Rue went away at last; pausing to look through the open door of a room she’d once lived in, the small, clean room with its two white beds, its small dressing table scrupulously divided in halves; even the little row of stockings washed and drying above the radiator was all poignantly familiar to her. The singular thing was, it aroused no nostalgia and it no longer seemed like home.

It was as she went away that she met Andy.

He stopped short.

“Rue! What on earth are you doing here? Is Brule with you?”

And when she said no, he insisted on her going to lunch with him.

“I’m ready to go back to the office,” he said. “Did Kendal bring you?
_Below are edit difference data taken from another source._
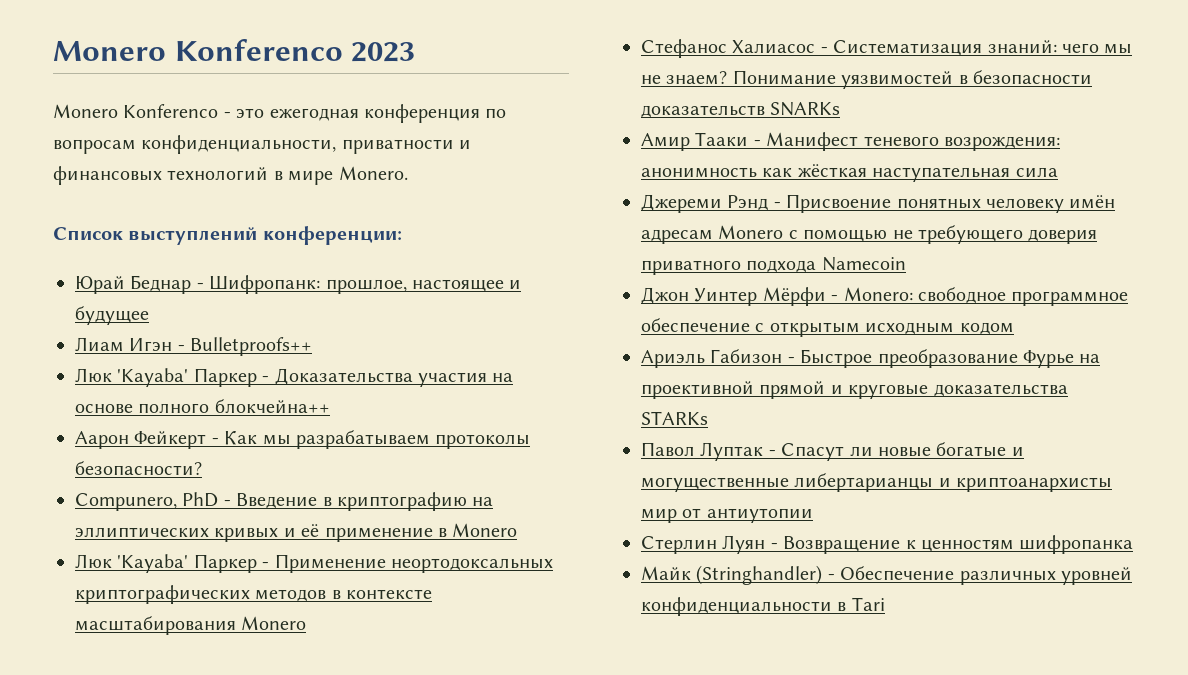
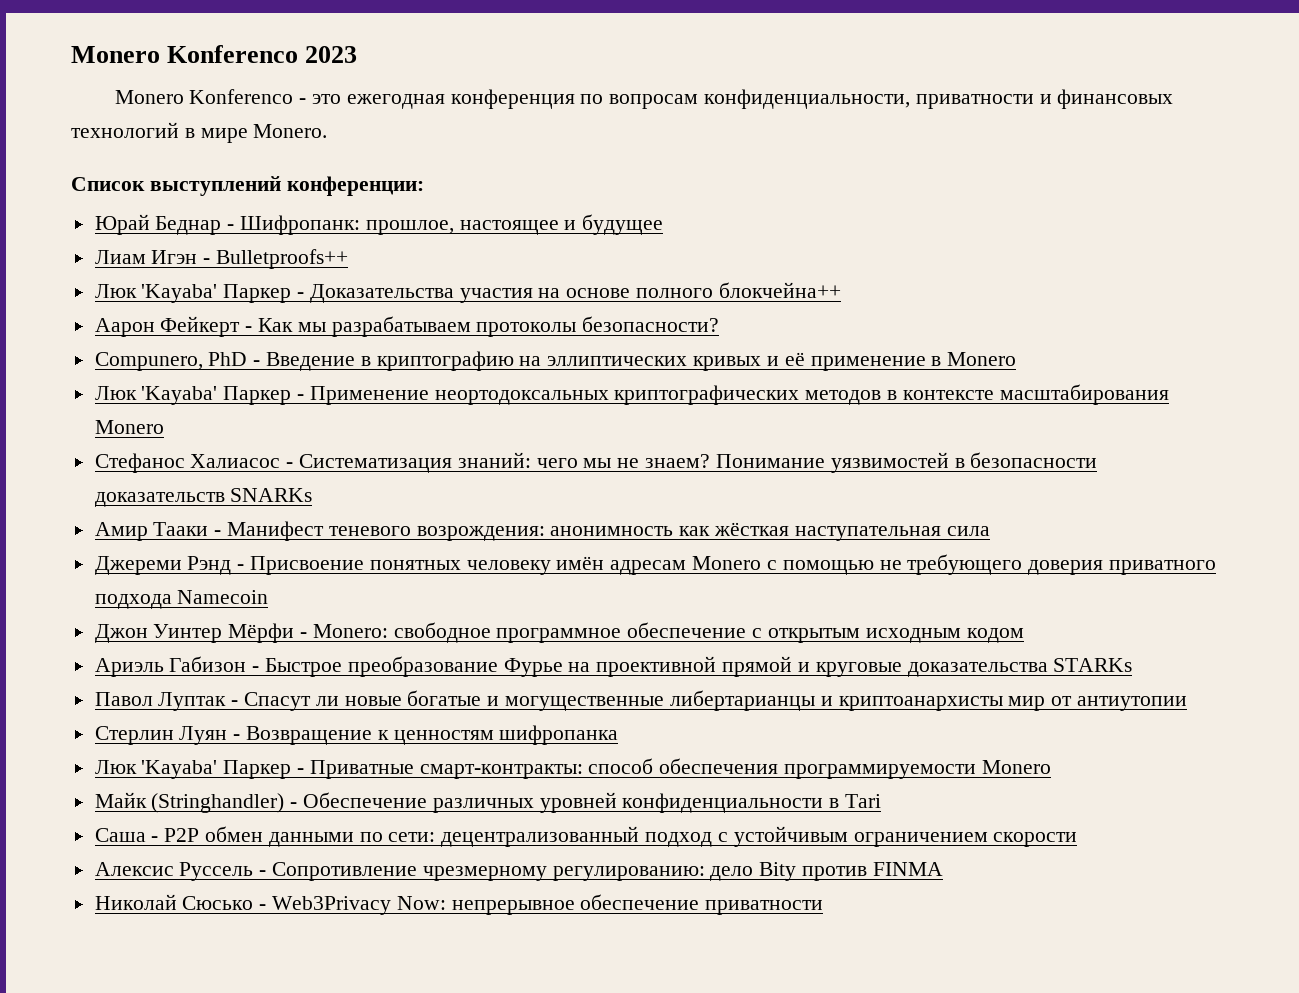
+ Люк 'Kayaba' Паркер - Приватные смарт-контракты: способ обеспечения программируемости Monero
+ Саша - P2P обмен данными по сети: децентрализованный подход с устойчивым ограничением скорости
+ Алексис Руссель - Сопротивление чрезмерному регулированию: дело Bity против FINMA
+ Николай Сюсько - Web3Privacy Now: непрерывное обеспечение приватности

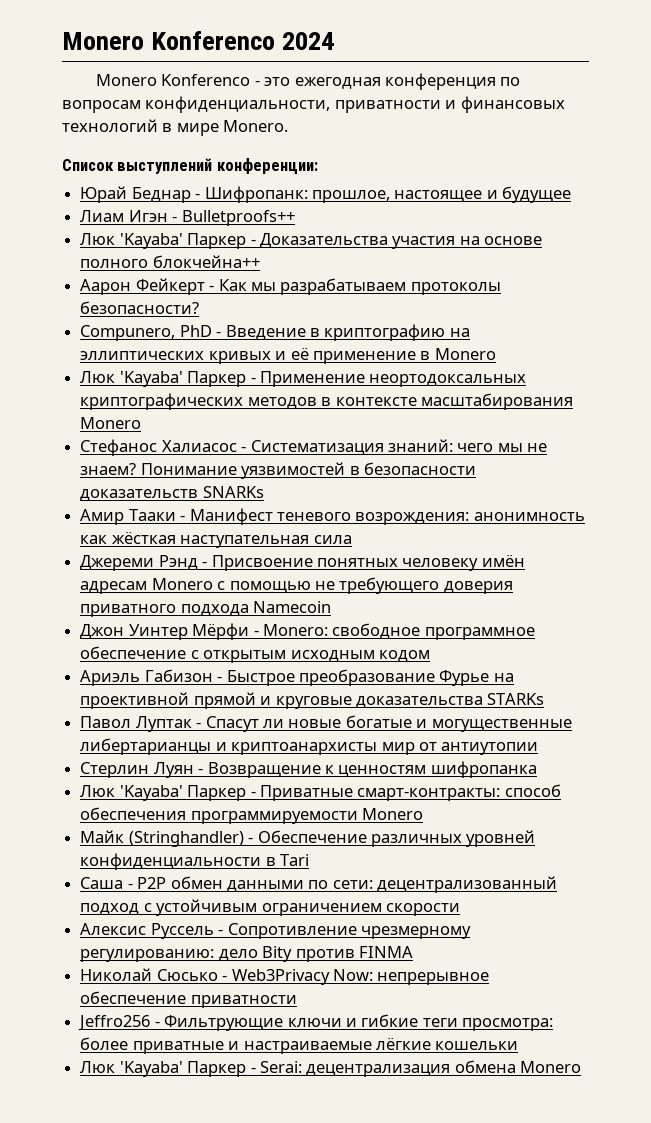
- Monero Konferenco 2023
+ Monero Konferenco 2024
+ Jeffro256 - Фильтрующие ключи и гибкие теги просмотра: более приватные и настраиваемые лёгкие кошельки
+ Люк 'Kayaba' Паркер - Serai: децентрализация обмена Monero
Dismiss him and I’ll take you home in my car after lunch. I’ve got to talk to you, Rue.”

Why not? thought Rue, and went.

His car was parked in the doctors’ parking lot near the hospital; they walked along the street, Rue conscious of the red brick wall of the hospital beside her as if it had been a living thing. How many years had she lived under its influence!

Andy placed her in the seat beside him. He smiled at her as he took the wheel.

“How I’ve wanted to have you just there,” he said and put his hand on her own, “all wrapped in your furs with your little hat on one side so I can see your lovely hair and your eyes — Rue, did anybody ever tell you that your eyes really are exactly like stars? Except they’re blue.”

“No one,” said Rue. “You’ve an Irish tongue, Andy.”

But it warmed her, nevertheless. Except… She glanced at Andy’s profile as he turned into the traffic. Handsome, regular, boyish; queer, thought Rue, how much better she liked Andy when she was away from him.

If the police car followed them, as it must have done, Rue did not know, for she didn’t look for it.

They lunched at the Blackstone, in the old, mellowed room overlooking the lake with the flow of traffic directly below their window and the lake stretching away in cold gray to meet an equally cold gray sky.

Crimson-shaded lamps were on the tables, and flowers. Andy was anxious about the lunch, ordering with care, everything was to be just so, he explained to the waiter. And, as it always is, his anxiety for perfection was a subtle compliment to Rue.

In the balcony the Blackstone Ensemble, muted, all strings and piano, played softly. Andy pushed aside silver and plate and leaned across the table and smiled.

“Nice,” he said, “isn’t it? When have I had you alone! Oh, darling, I’ve been starving for you.”

Rue looked at him with a little dismay; she was inexpressibly grateful for him, but she was unused to speaking in fervencies.

“Starving for lunch, you mean.”

He looked wounded and covered it. And melon came, chilled exactly to suit Andy.

It was a safe, a comfortable world. Soft chatter from other tables, women in furs and smart hats with single, discreet rows of pearls at their throats; flowers and the exciting throb of traffic outside the window, and above it all, weaving it into a harmonious, colorful tapestry, the music of violins and piano.